From the 1870s into the 1950s, the community was fertile ground for circus performers, primarily trapeze artists. Beginning with Fred and Howard Green, who first performed as the “La Van Brothers,” Bloomington became a wintering ground and training center for dozens of top-flight aerial acts, including the Concellos, Fishers, LeMars, Valentines, and Wards. In fact, it’s said that a stretch of Colton Avenue was known as “Trapeze Terrace” because so many aerialists lived there in the offseason.
Not surprisingly, Horton looked to the community’s retired professionals to support his collegiate amateurs. “They were old circus people and it was in their blood,” he once said. “Everybody wants to teach you his act.”
Soon after its founding, the Gamma Phi began earning notice with its gymnastics and tumbling exhibitions in and around Bloomington-Normal. On Jan. 22, 1930, to cite a representative example, Horton and his “fraternity men” traveled to the tiny McLean County community of Cooksville to entertain the Parent Teacher Association. One month later, on Feb. 21, they were in Saybrook, another small McLean County town, to wow the locals with their showmanship flare and daring acrobatic feats, including “stunts on parallel bars.” In these early years, Horton performed alongside his students.
The following month, Gamma Phi participated in the three-day community circus held each year at the old downtown Bloomington YMCA, located at the corner of East and Washington streets.
“It was at this time that a few of the fellows started calling Horton ‘Pop,’ indicative of their affection and respect for him,” recalled Roy “Tiny” Moore, one of Gamma Phi’s charter members. Moore went on to become dean of the College of Health, Physical Education and Recreation at Mankato State University (now Minnesota State). His professional success, and that of many other Gamma Phi alumni through the year, speaks volumes to the fraternity’s role in shaping young people.
Although women were not accepted into Gamma Phi until the 1940-41 season, in its early years the fraternity often worked closely with female students in the physical education department by holding “mixed” workshops.

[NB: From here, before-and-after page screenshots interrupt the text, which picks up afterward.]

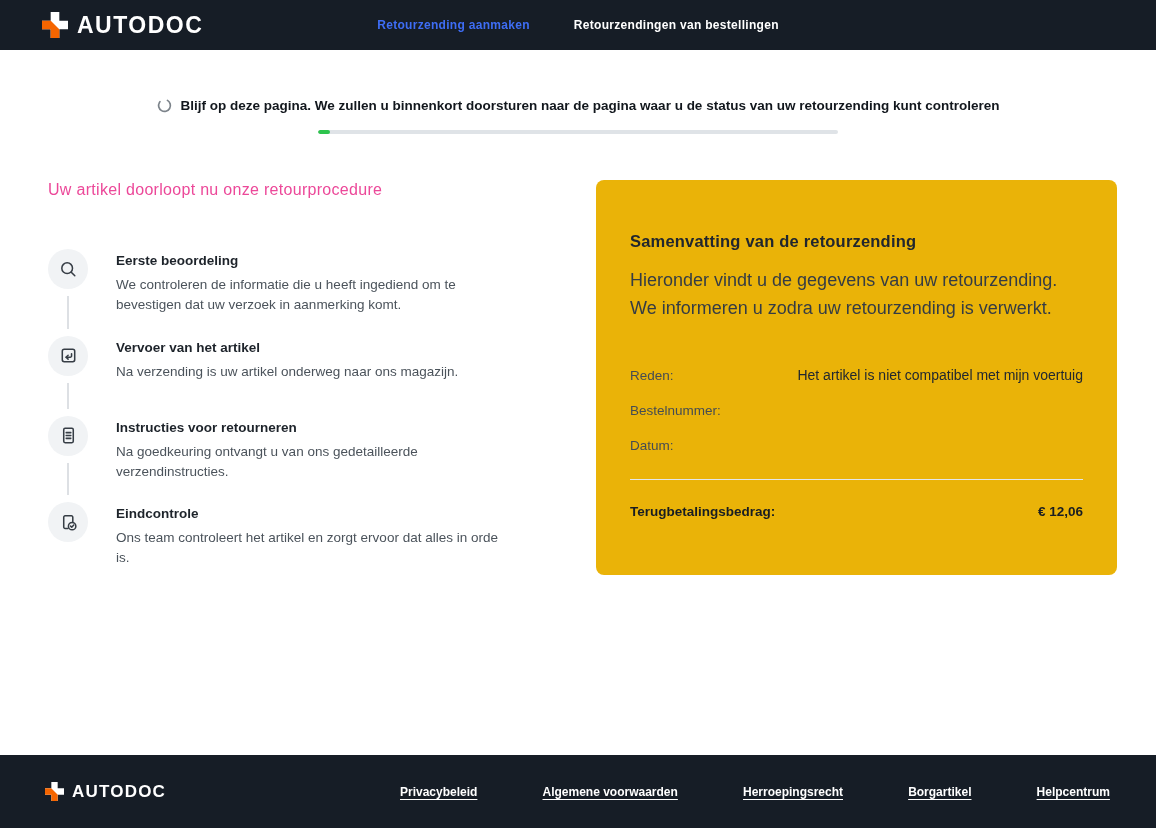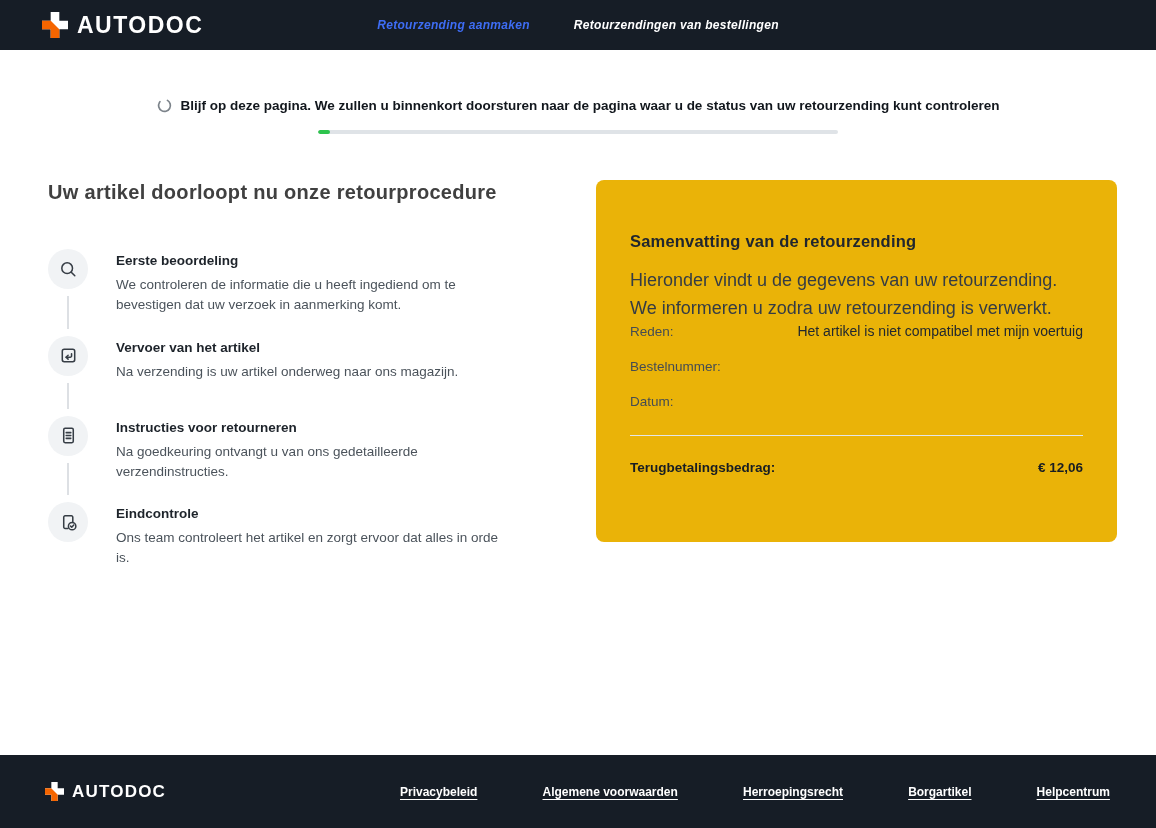"Retourzending aanmaken" .topnav { font-style: italic -> none }
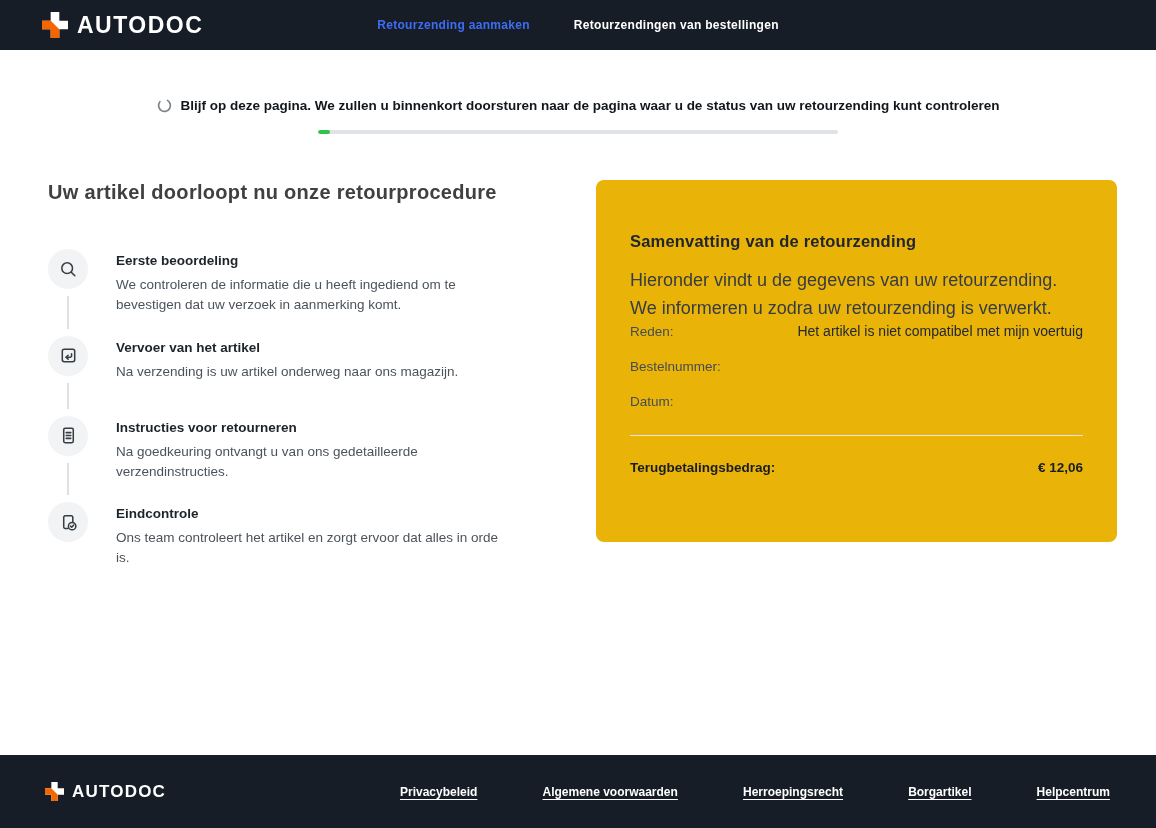"Uw artikel doorloopt nu onze" .main-title { color: #404040 -> #ec4899; font-size: 20px -> 16px; font-weight: 700 -> 400 }
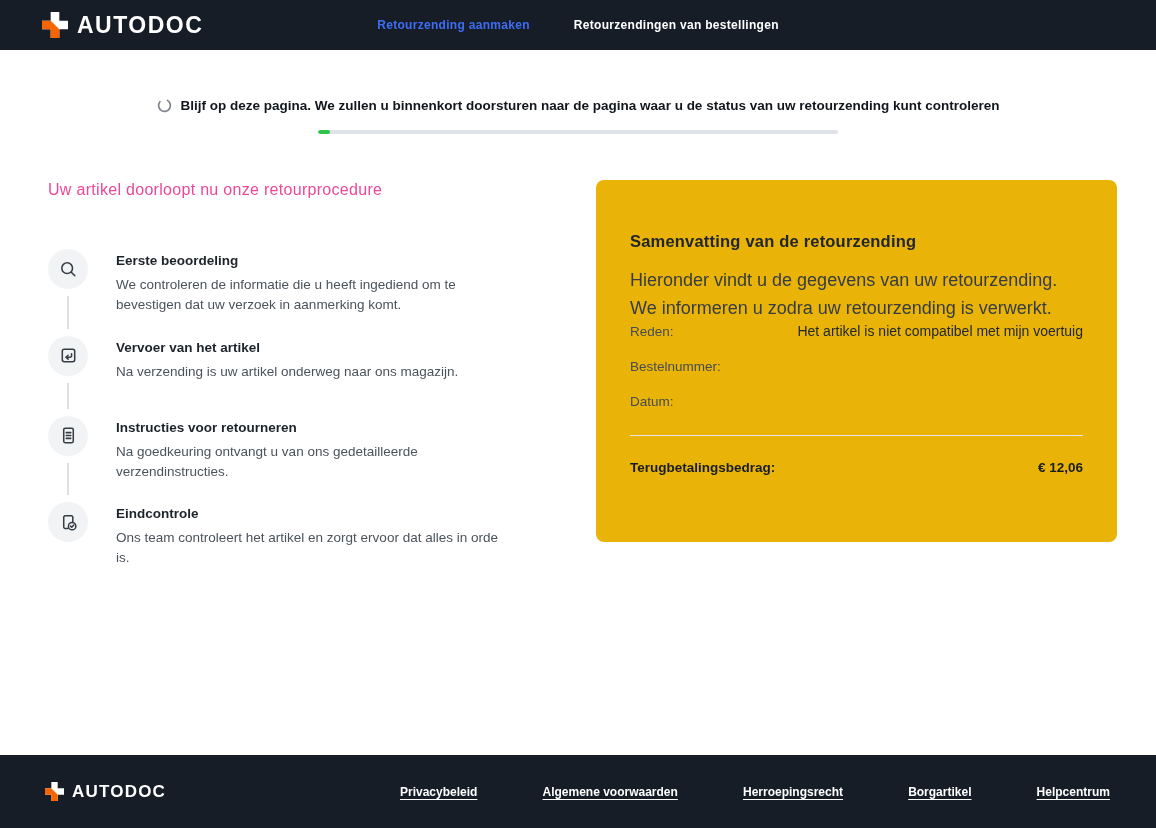"Reden:" .card-rows { margin-top: none -> 44px }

Gamma Phi first staged its own circus on the Normal campus in the spring of 1932, and with the exception of the war years 1942 through 1946, it’s been held annually ever since.
By the time of Gamma Phi’s 50th anniversary in 1979, performers, in addition to spring’s big “show weekend,” were appearing in 20 to 30 school assemblies, charitable shows, workshops and other exhibitions annually. And there was often a “road show” each year involving the entire troupe. In 1979, for example, they performed at Wharton Field House in Moline, Ill.
Ninety years after its founding, Gamma Phi remains a vital presence on the ISU campus and wider community.
As mentioned, next Saturday, April 20, is World Circus Day. Festivities kick off with the 9:30 a.m. rededication and blessing of the Ward family plot at Park Hill Cemetery on Bloomington’s west side. The Wards, led by the brother-sister duo Eddie and Jennie, were one of the Twin City’s more influential “flying” teams. At 1 p.m., the McLean County Museum of History hosts a program on the community’s history as the “capital of the aerial kingdom,” ending with the unveiling of the design of a trapeze statue planned for the site of the old YMCA.
World Circus Day ends that evening at the Normal Theater and Marriott Hotel and Conference Center with displays of local circus memorabilia (including objects from ISU Milner Library’s world-class Circus and Allied Arts Collection), a performance by the Gamma Phi Circus, and a showing of the 1952 silver screen classic “The Greatest Show on Earth.” For additional information, go to www.mchistory.org.
Clifford “Pop” Horton passed away on Apr. 14, 1981 at the age of 88.
It’s fitting that before show weekend each spring, Gamma Phi performers make a pilgrimage out to East Lawn Memorial Gardens Cemetery in Bloomington for a graveside visit to their patriarch, “Pop” Horton. And despite what Gamma Phi newcomers are often told by veteran performers, Horton is not buried in the handstand position!